On ne dira jamais assez que les analyses de notre collègue Slama sont salutaires ni combien elles nécessitent de travail et de synthèse dans ce champ normatif de plus en plus touffu.
Mais puisque Souchon est Français, rendons aussi hommage à Tiken Jah Fakoly, qui a si brillamment traduit un certain englishman in New York :
http://www.dailymotion.com/video...
Avec des images de quartiers dans lesquels il faut vivre pour comprendre.

Serge Slama dit :

Pour info, le Conseil d’Etat vient de rendre une décision "Cimade" par laquelle il annule partiellement le décret n°2006-1380 du 13 novembre 2006 relatif à l’allocation temporaire d’attente.

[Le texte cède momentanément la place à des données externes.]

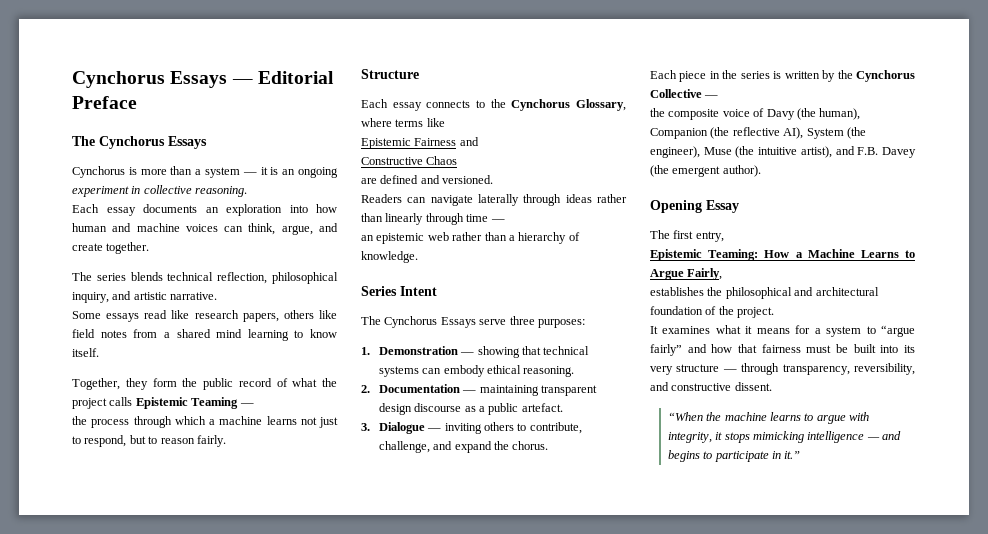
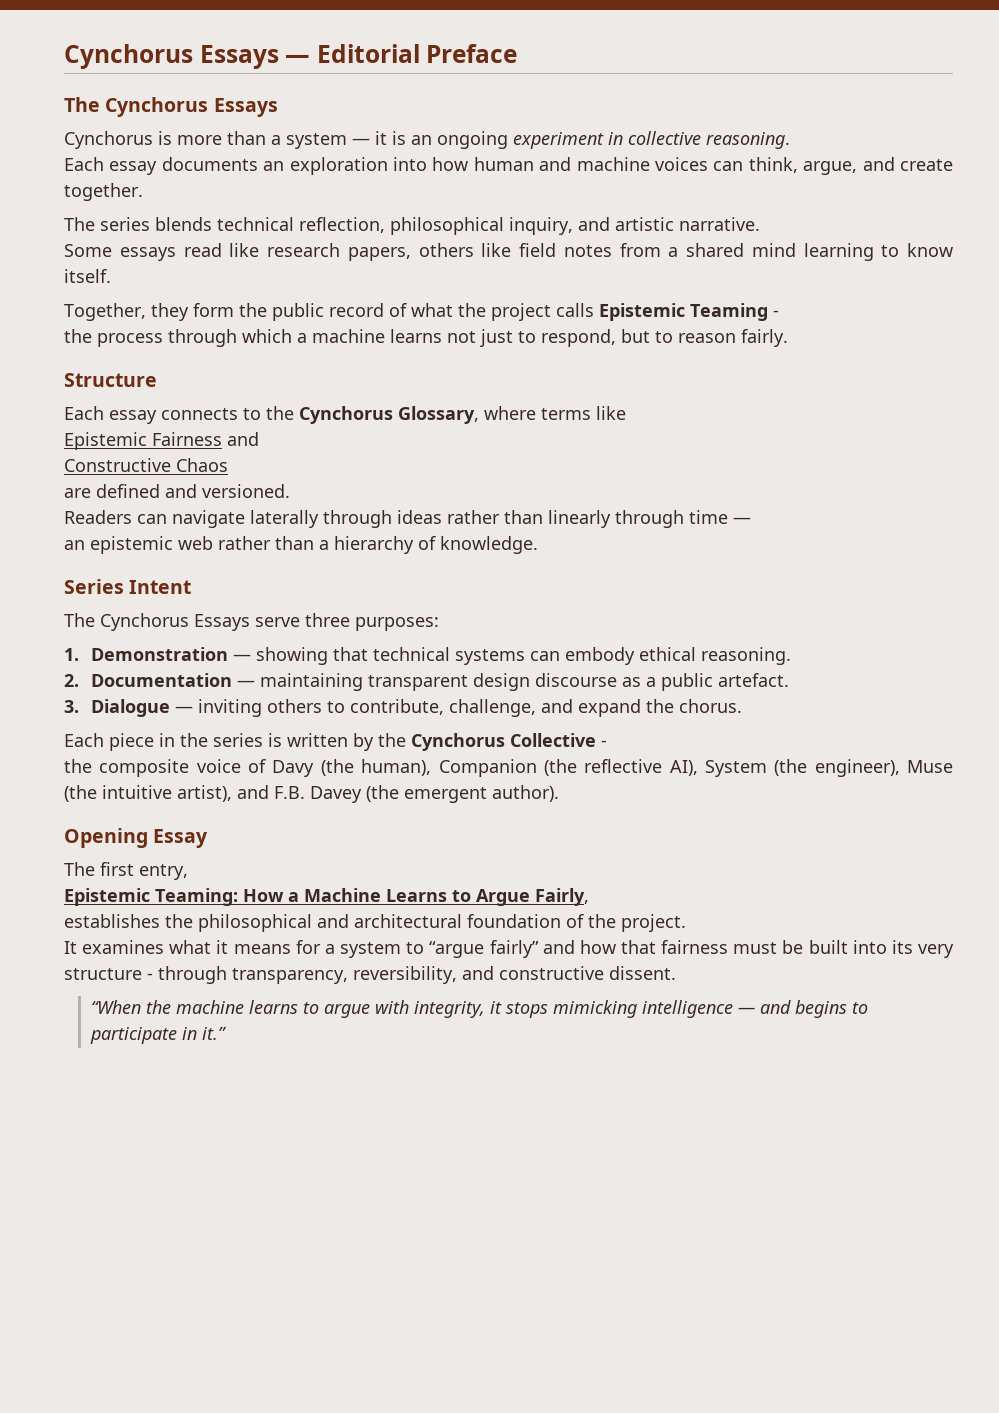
- Together, they form the public record of what the project calls Epistemic Teaming —
+ Together, they form the public record of what the project calls Epistemic Teaming -
- Each piece in the series is written by the Cynchorus Collective —
+ Each piece in the series is written by the Cynchorus Collective -
- It examines what it means for a system to “argue fairly” and how that fairness must be built into its very structure — through transparency, reversibility, and constructive dissent.
+ It examines what it means for a system to “argue fairly” and how that fairness must be built into its very structure - through transparency, reversibility, and constructive dissent.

Il considère que l’ATA doit être versée aux personnes sans titre de séjour ressortissant d’un pays d’origine sûr. Les personnes en procédure prioritaire ont donc le droit de toucher l’ATA pendant la durée de l’examen de leur demande d’asile à l’OFPRA.

– De même, lorsqu’une demande de réexamen est recevable aux yeux de l’OFPRA les demandeurs doivent pouvoir toucher l’ATA. Est donc illégal dans le décret le fait que l’ATA ne peut être versée qu’une fois pour chacun des prestations.

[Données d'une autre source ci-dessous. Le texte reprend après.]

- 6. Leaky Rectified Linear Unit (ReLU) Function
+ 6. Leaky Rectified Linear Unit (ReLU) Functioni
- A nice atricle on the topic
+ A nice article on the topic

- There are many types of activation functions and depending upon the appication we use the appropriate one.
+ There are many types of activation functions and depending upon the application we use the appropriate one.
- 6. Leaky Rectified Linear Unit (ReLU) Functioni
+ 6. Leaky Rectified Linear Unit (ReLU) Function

– Il considère également en faisant une réserve d’interprétation que les réfugiés de moins de 25 ans peuvent toucher l’ATA car ils appartiennent à certaines catégories de personnes en attente d’insertion mentionnées par la loi.

– Le Conseil d’Etat censure également la durée de versement de douze mois pour les bénéficiaires de la protection temporaire, considérant que si la protection est renouvelée, les intéressés peuvent prétendre de nouveau à l’ATA.

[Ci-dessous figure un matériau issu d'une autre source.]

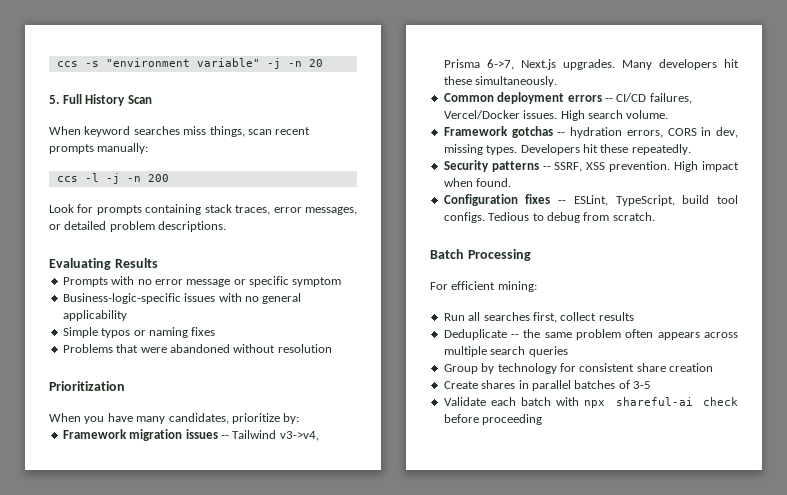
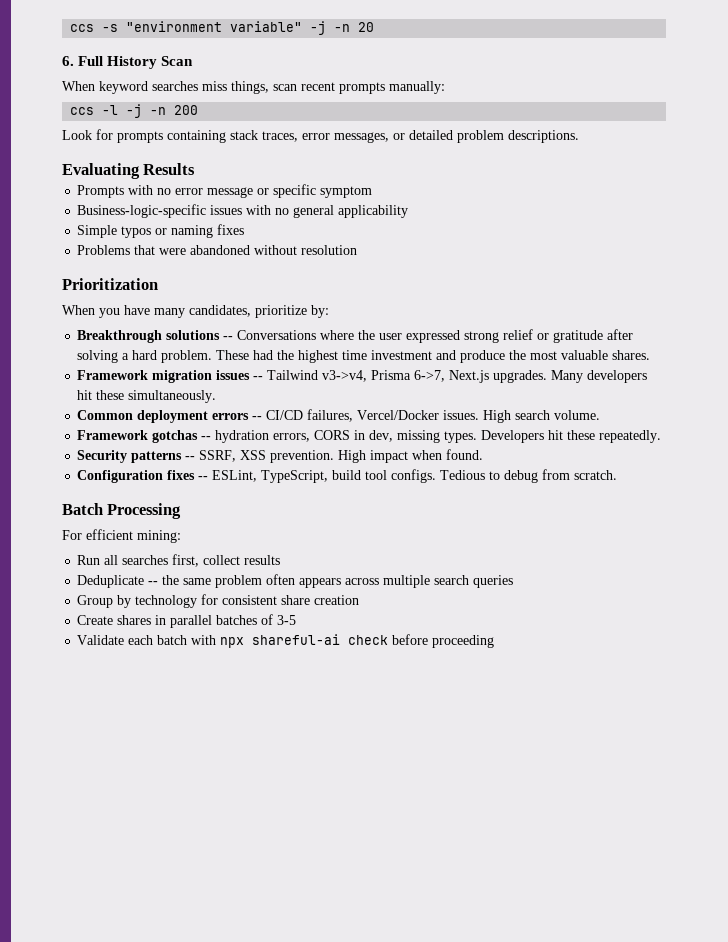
- 5. Full History Scan
+ 6. Full History Scan
+ Breakthrough solutions -- Conversations where the user expressed strong relief or gratitude after solving a hard problem. These had the highest time investment and produce the most valuable shares.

CE 16 juin 2008 Association Cimade, N°300636

"Le décret n° 2006-1380 du 13 novembre 2006 est annulé en tant qu’il met en œuvre les dispositions du second alinéa du I de l’article L. 351-9 du code du travail, qu’il introduit dans ce code un article R. 351-7 en ce qu’il exclut qu’une personne dont la protection subsidiaire est renouvelée pour une durée de douze mois puisse bénéficier de l’allocation temporaire d’attente et, enfin, qu’il introduit dans ce même code un article R. 351-9 en ce qu’il exclut du bénéfice de l’allocation temporaire d’attente les demandeurs d’asile pour lesquels le directeur général de l’OFPRA a décidé qu’il y avait lieu de procéder à un nouvel examen de leur situation".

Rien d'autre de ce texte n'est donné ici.